PHAWKER: I agree. American exceptionalism does a lot of harm.
ALI SIDDIQ: You lock up nonviolent offenders with VIOLENT offenders and you force them to protect themselves WITH violence. So what you put back on the street is a new violent person, regardless. Post-traumatic stress! I come from a neighborhood where we hustled. That’s what we do. We hustle! Whatever happens in these streets happens. Whatever weapon you use on somebody…that’s what you are on the streets. So when you go to prison, convicted of a nonviolent crime, you are in a situation where you gotta defend yourself no matter what. And eventually you get to a point where your reputation supersedes you. That’s not a tree he want to bark up again, ya know? And then when you’re a regular hood kid, you snap on people and you’re very socially conscious. So you’re sarcastically humorous. People always wanna be around you because you make fun of everything. You try to make time pass faster.

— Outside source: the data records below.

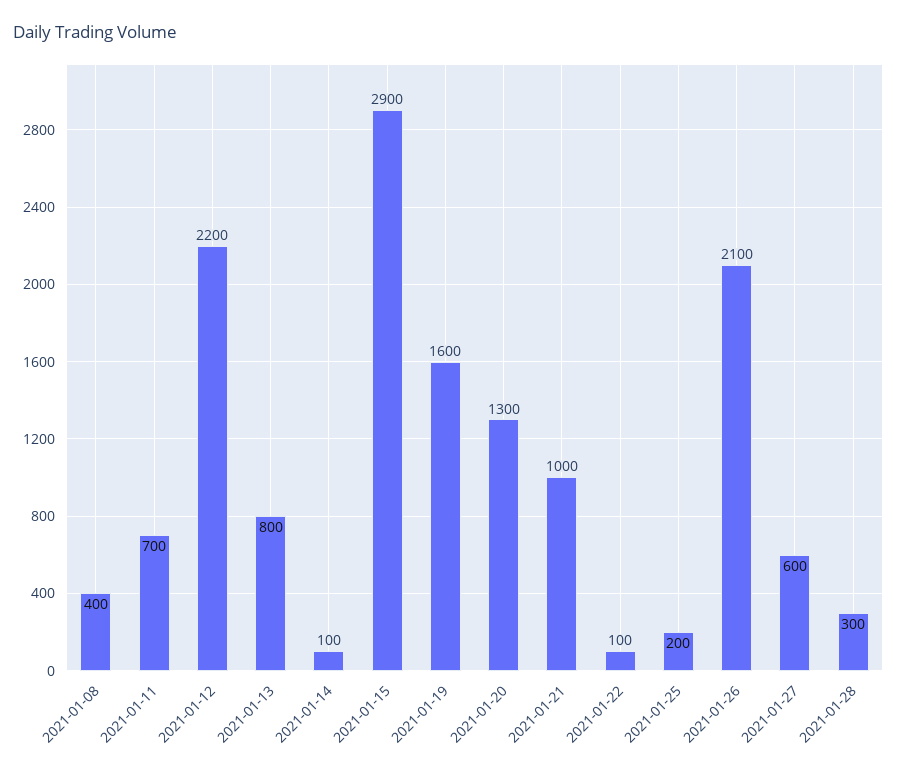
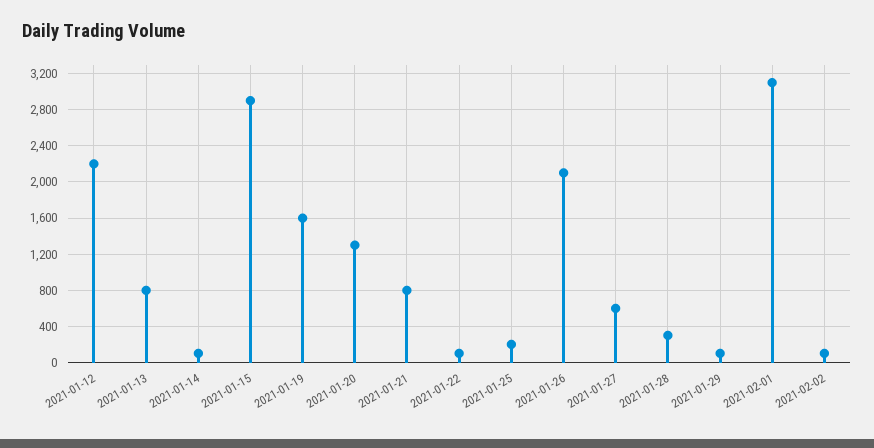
2021-01-08: 400 -> none
2021-01-11: 700 -> none
2021-01-21: 1000 -> 800
2021-01-29: none -> 100
2021-02-01: none -> 3100
2021-02-02: none -> 100

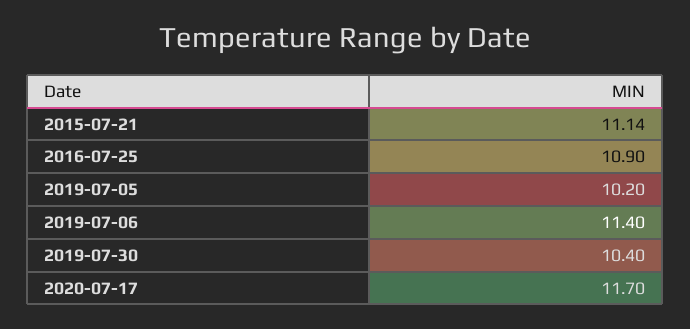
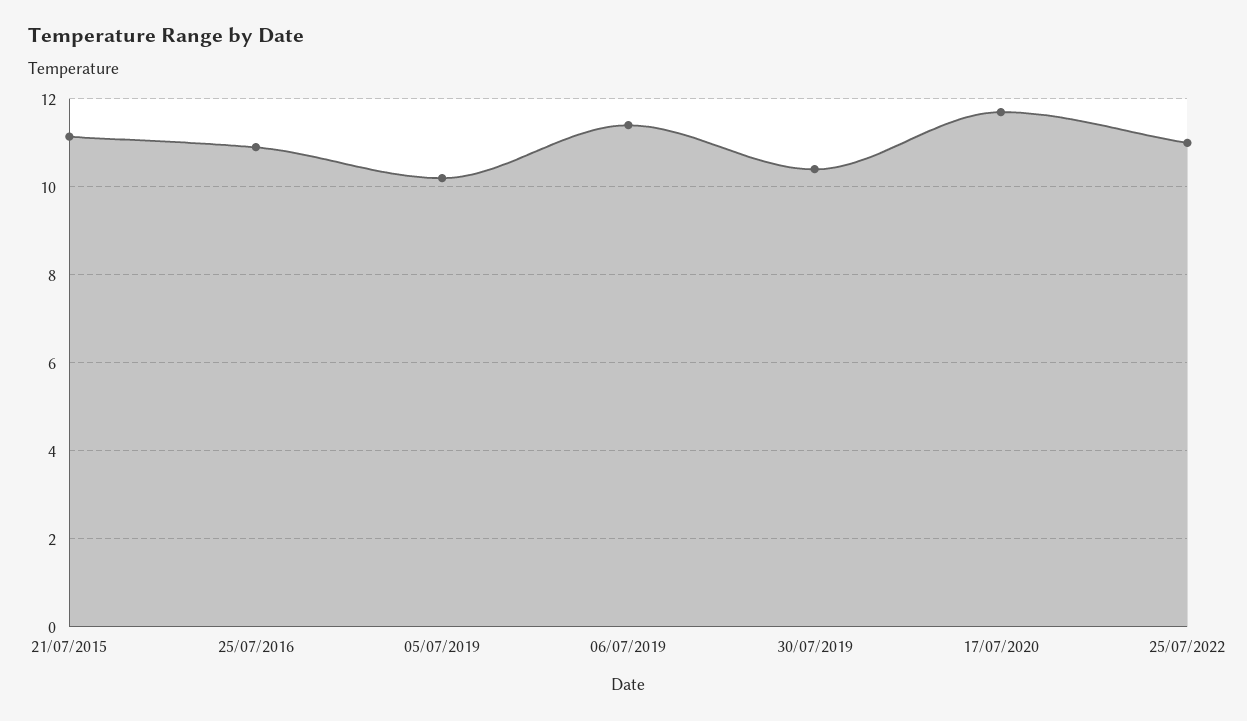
25/07/2022: none -> 11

It’s easy to do time with me because I’m talking and having fun with it instead of being depressed about it. We’re already here. Ain’t nothing to be mad about, because you’re already here! What’s the point, ya know?
PHAWKER: So what’s the secret to making people laugh?
ALI SIDDIQ: Man, the secret to making people laugh is to have something in common with them. When you have something in common with people, you cross all racial and cultural lines. You hang out with people. No matter if they’re 22 and Irish or 55 and Polish…you hang out with people. You find what’s common between y’all instead of what divides you. And you go onstage and say “So I was hanging out with this guy name Hungarian George…” *laughs* “I knew he was Hungarian because…his name was Hungarian George!” So, ya know, that’s what you do as a comic. And you talk to people who were locked up with you. They were on corner stores but locked up in the gulags in their country. And they escaped twice and came to your country. And he was locked up in dire straights! But he’s in your country as an escaped person from another country. But he’s on the corner store. And he put all his kids through college. So he doesn’t understand someone not makin’ it. You don’t understand it either. And that’s what y’all have in common. You came outta two different types of prison, and you don’t understand people without determination. I’d have someone who’s determined over someone who’s educated. Their determination is gonna get them to the top.
PHAWKER: Yeah. You could have three degrees and do nothing with them.
ALI SIDDIQ: Exactly. Nothing with them. You could be a mule with tools on his back, with no idea how to use any of them. You’re just packing knowledge but don’t know how to utilize it.